How the passive mode in P2P programs like KaZaA and Gnutella works
Firstly, "passive mode" is actually an FTP term really. One of the features of FTP is the fact that there are different ports used for control and data by default. This is so that clever things can be done. It is, for example, possible to use an ftp client to connect to a server and tell that server to transfer something from another server. When stateful firewalls were introduced - the kind that record outgoing sessions and allow the response traffic to come back in without needing rules to deal with it in both directions - they didn't start off terribly smart. These days, firewalls can look at the commands going over the FTP control port and open up, dynamically, the incoming data ports that the server wants to use when it talks back to the client.
Then NAT arrived. This hosed things slightly, but only for a short while. The problem with NAT was that even if the firewall/NAT device inspected the control port and opened up the ports, if the machine had a private IP address then the server at the other end wouldn't be able to connect back into it. Again, as a problem, this was eventually solved - using dynamic reverse-mapping and translation of ports on the public address range back to private addresses. However, this was all a bit of a shag basically. And for what most people wanted to do with FTP (download or upload files) there was a simple solution. The simply solution is to have the client initiate all of the connections to the server. This meant that firewalls that were stateful coped, because the client inside the firewall had opened the connection. If NAT was en-route, again it didn't matter - the session was open from the inside. This is what "passive mode" is.
The downside with this of course, is that you can't have the three way dialog (in which the client tells server to talk to another server). Now, what no-one ever ran into with FTP was a situation such as the one which can arise with peer to peer filesharing applications. If you are running an FTP server, then it needs to have some form of public address - if it is behind a NAT firewall, then it needs a bunch of ports mapping to a public address anyway. With Peer to Peer though, you can have a situation where people can be behind a firewall and not have a public address or have the control over the port mapping. The way that searches tend to work - taking gnutella as an example - is that the client sends the query to a set of peers it has connections to. Those peers then forward the query on to all their peers. And so on. This goes on until the TTL on the query expires, at which point somewhere along the way the query stops being forwarded.
The problem is that there are no sessions beyond the first-hop peers, so there's no way to get back to the first machine. The original client hasn't actually established connections to probably 95% of the other machines.

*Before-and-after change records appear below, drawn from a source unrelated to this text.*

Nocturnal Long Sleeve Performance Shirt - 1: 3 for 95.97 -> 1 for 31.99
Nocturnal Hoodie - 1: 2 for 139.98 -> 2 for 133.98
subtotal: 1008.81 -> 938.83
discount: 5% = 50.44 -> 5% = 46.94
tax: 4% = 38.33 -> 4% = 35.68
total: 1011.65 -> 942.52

Those queries have flowed along existing TCP connections which were already open. So, let's say our search succeeds. We have a rare file we want to download. Problem is that the file is only on one machine, and that machine is behind a NAT firewall with no static port mapping. If we have a public IP address, no problem, because that machine can find us: we send a message -- along the same route we used to send the query, the web of machines -- to tell that machine to connect to us and 'push' the file to us. When passive mode works, that's what happens.

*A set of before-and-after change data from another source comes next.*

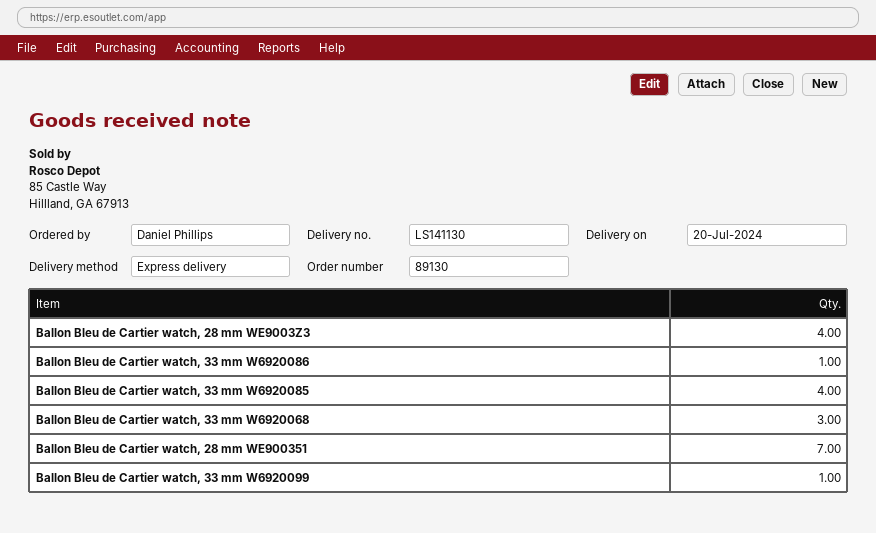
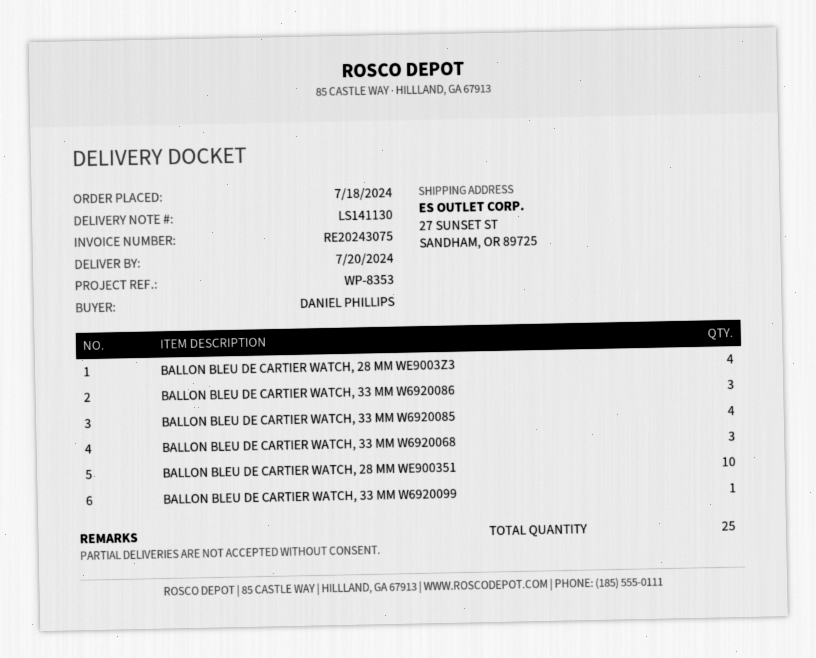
Ballon Bleu de Cartier watch, 33 mm W6920086: 1 -> 3
Ballon Bleu de Cartier watch, 28 mm WE900351: 7 -> 10

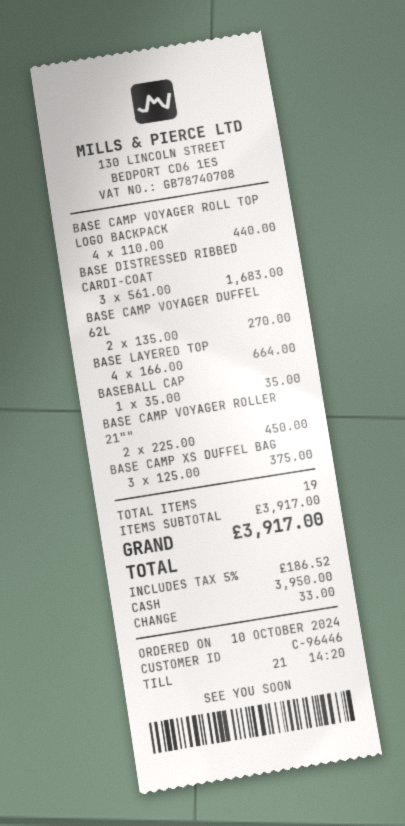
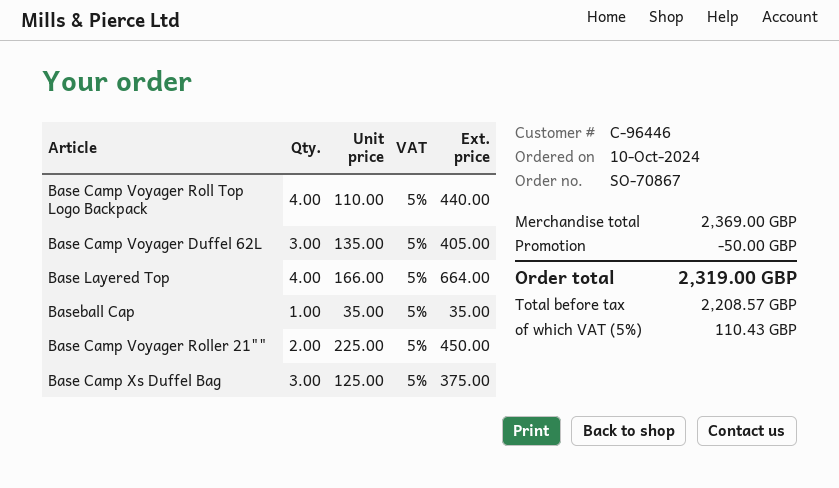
BASE DISTRESSED RIBBED CARDI-COAT: 3 x 561.00 = 1683.00 -> none
BASE CAMP VOYAGER DUFFEL 62L: 2 x 135.00 = 270.00 -> 3 x 135.00 = 405.00
subtotal: 3917.00 -> 2369.00
discount: none -> 50.00
tax: 5% = 186.52 -> 5% = 110.43
total: 3917.00 -> 2319.00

But, if we are also behind a NAT firewall, we have a problem. The only way we can get traffic between the two machines is over the web of peers. Neither of us can make that initial connection to deal with the NAT/firewall issue. And it would be terribly inefficient to use P2P bandwidth for anything other than queries, since that traffic would be flowing over all sort of links like dial-ups. So although the two machines can talk to each other, they can't start the efficient, direct connection they need to transfer files.